Architectures for Long BCH Encoders
The speed in long BCH encoders is limited by the feedback loop of the linear feedback shift register. Several approaches were developed to circumvent the speed problem and the fanout problem simultaneously in long BCH encoders.
For the case of decoders, novel substructure sharing approaches were developed to reduce the hardware complexity of the Chien search part which is the most computationally complex part of the decoder. 
Architectures for AES
Various approaches for efficient hardware implementation of the Advanced Encryption Standard algorithm have been studied. The optimization methods can be divided into two classes: architectural optimization and algorithmic optimization. Architectural optimization exploits the strength of pipelining, loop unrolling and sub-pipelining.

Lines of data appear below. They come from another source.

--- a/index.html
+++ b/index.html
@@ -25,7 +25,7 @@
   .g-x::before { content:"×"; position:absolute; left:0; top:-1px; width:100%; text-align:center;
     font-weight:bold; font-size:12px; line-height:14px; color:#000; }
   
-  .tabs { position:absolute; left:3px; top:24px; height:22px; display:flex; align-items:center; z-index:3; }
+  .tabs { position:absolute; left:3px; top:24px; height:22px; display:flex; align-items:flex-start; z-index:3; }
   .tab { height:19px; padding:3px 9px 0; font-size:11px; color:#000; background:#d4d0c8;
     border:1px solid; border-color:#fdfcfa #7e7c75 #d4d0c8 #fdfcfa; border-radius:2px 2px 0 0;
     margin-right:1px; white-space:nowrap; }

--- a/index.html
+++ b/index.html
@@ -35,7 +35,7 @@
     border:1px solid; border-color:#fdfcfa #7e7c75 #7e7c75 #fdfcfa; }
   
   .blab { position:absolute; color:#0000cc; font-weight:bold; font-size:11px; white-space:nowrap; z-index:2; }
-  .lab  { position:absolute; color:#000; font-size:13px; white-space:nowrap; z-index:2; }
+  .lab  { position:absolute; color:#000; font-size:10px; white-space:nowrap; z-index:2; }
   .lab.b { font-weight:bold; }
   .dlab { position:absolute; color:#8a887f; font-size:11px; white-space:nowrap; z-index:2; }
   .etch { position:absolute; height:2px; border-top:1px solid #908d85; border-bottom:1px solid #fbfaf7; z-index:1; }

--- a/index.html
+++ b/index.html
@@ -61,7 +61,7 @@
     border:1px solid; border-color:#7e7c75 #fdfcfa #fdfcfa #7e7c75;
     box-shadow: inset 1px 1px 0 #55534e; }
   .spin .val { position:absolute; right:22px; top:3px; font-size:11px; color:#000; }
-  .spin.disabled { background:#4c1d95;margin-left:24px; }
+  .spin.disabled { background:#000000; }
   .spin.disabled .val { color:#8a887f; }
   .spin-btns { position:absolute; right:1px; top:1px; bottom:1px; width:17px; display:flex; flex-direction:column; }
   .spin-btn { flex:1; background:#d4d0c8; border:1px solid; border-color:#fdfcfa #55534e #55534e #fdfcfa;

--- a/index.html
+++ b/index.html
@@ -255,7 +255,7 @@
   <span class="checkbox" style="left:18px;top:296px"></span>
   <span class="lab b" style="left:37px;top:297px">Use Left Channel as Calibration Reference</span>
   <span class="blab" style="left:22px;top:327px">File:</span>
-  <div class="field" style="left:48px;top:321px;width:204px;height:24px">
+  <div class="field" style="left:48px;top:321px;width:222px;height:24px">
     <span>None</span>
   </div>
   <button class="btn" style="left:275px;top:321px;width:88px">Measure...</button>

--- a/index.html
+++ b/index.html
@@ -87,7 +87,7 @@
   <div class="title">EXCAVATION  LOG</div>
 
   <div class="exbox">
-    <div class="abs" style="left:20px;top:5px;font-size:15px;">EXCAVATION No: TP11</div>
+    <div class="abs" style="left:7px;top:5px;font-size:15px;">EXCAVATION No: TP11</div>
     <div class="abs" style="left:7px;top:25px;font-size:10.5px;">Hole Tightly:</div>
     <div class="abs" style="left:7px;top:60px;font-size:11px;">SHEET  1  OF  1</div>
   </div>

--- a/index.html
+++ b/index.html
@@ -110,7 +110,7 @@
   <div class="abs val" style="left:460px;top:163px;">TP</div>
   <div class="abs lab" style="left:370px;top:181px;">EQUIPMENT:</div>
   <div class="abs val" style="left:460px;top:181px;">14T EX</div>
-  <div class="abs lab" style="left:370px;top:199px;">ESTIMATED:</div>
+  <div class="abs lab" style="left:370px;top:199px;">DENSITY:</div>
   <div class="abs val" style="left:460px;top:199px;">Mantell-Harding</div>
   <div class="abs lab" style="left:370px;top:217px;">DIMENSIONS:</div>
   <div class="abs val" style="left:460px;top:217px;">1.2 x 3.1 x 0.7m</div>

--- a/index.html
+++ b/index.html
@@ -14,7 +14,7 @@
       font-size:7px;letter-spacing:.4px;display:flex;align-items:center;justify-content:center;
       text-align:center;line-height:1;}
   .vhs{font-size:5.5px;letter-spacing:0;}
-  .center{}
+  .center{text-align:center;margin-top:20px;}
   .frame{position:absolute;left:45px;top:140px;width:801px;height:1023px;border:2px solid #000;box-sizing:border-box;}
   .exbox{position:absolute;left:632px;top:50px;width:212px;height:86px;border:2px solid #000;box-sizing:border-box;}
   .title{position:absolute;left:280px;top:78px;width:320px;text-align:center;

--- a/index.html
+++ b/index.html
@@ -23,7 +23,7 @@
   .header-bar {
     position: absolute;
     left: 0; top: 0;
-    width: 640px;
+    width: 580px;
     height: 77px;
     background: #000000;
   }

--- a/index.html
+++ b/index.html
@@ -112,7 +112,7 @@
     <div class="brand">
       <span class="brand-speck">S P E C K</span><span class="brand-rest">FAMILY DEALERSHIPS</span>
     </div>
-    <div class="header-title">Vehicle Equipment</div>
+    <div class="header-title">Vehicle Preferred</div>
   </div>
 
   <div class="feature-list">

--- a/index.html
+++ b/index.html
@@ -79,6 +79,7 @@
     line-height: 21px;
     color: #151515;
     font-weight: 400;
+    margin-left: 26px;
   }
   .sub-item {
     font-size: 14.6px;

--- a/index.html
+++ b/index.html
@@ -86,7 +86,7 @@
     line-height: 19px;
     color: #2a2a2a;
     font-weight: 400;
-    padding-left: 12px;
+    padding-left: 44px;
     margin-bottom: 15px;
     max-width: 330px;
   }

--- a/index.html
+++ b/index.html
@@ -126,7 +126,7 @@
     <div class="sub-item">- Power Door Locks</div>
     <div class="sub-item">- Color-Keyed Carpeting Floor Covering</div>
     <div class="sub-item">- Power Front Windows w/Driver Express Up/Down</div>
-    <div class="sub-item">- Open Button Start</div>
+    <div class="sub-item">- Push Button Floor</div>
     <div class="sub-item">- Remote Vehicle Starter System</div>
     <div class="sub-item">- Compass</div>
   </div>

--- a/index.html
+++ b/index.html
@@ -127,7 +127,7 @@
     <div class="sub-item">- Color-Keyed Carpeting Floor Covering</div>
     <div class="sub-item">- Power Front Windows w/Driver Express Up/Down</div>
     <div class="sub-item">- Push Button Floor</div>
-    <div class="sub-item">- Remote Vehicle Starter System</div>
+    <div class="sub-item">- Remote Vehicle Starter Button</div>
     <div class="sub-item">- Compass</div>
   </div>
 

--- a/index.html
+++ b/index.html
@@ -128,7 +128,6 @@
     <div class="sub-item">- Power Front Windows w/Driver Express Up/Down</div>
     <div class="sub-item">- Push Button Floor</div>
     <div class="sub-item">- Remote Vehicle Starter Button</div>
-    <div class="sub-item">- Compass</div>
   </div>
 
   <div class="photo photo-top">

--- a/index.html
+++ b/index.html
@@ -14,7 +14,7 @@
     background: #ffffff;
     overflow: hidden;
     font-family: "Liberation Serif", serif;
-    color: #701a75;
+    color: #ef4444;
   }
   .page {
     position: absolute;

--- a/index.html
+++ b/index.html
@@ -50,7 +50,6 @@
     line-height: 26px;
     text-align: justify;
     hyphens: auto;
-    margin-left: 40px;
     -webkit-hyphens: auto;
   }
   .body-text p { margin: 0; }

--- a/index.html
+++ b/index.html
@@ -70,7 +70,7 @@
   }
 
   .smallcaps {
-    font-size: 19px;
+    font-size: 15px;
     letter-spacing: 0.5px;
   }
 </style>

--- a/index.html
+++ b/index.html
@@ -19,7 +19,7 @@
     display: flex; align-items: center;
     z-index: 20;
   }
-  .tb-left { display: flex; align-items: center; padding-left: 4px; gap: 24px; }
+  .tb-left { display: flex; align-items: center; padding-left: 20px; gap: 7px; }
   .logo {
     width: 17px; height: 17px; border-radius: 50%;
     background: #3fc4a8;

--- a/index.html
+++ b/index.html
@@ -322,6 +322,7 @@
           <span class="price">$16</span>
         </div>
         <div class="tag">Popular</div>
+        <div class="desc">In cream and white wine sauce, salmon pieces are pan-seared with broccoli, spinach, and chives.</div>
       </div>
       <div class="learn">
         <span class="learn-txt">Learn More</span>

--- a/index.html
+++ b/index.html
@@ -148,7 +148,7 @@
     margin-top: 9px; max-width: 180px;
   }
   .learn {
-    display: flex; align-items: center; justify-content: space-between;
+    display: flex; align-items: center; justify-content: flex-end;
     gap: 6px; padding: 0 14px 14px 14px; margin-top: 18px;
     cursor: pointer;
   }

Speed is increased by processing multiple rounds simultaneously at the cost of increased area. Architectural optimization is not an effective solution in feedback modes. Loop unrolling is the only architecture that can achieve a slight speedup with significantly increased area. In non-feedback modes, sub-pipelining can achieve maximum speedup and the best speed/area ratio. Algorithmic optimization exploits algorithmic strength inside each round unit. Various methods to reduce the critical path and area of each round unit are exploited. Resource sharing issues between encryptor and decryptor become important when both encryptor and decryptor need to be implemented in a small area. 
Ultra Wideband Systems
In [24] , the power spectrum of fast-frequency hopping (FFH) multi-carrier (MC) ultra wideband (UWB) communication systems was analyzed in detail and compared with single carrier (SC) UWB systems. According to the analysis, the MB UWB system is easier to fit into the power spectrum mask for UWB systems defined by FCC and thus achieves a higher transmitting efficiency. At the same time, based on the analysis, it is possible to design the parameters of a practical MC-UWB system. In [25] and [26] , a novel algorithm, SD-KB algorithm, was proposed by combining the sphere decoding and K-best algorithms to solve the maximum likelihood detection (MLD) problem suboptimally. The new algorithm dramatically reduces the computation complexity compared with the sphere decoding algorithm in low SNR range. Specifically, this new algorithm was applied to the simultaneously operating piconets (SOP) problem in multiband OFDM (MB-OFDM) systems. Compared with the baseline FFT and equalization detection algorithm, by applying the new algorithm, the performance of the system in SOP can be enhanced up to 4dB. In [26] , the algorithm was further improvement by dynamically choosing the division points of the sphere decoding and K-best parts in the SD-KB algorithm. In [27] , a new pulsed-OFDM (P-OFDM) system was proposed for the UWB communication based on the baseline MB-OFDM system. The new P-OFDM system can achieve similar or better performance than MB-OFDM system by balancing coding gain and diversity gain. Meanwhile, it requires a lower implementation complexity with a smaller size FFT/IFFT processor, up-sampling, and time-multiplexing of the FFT processor.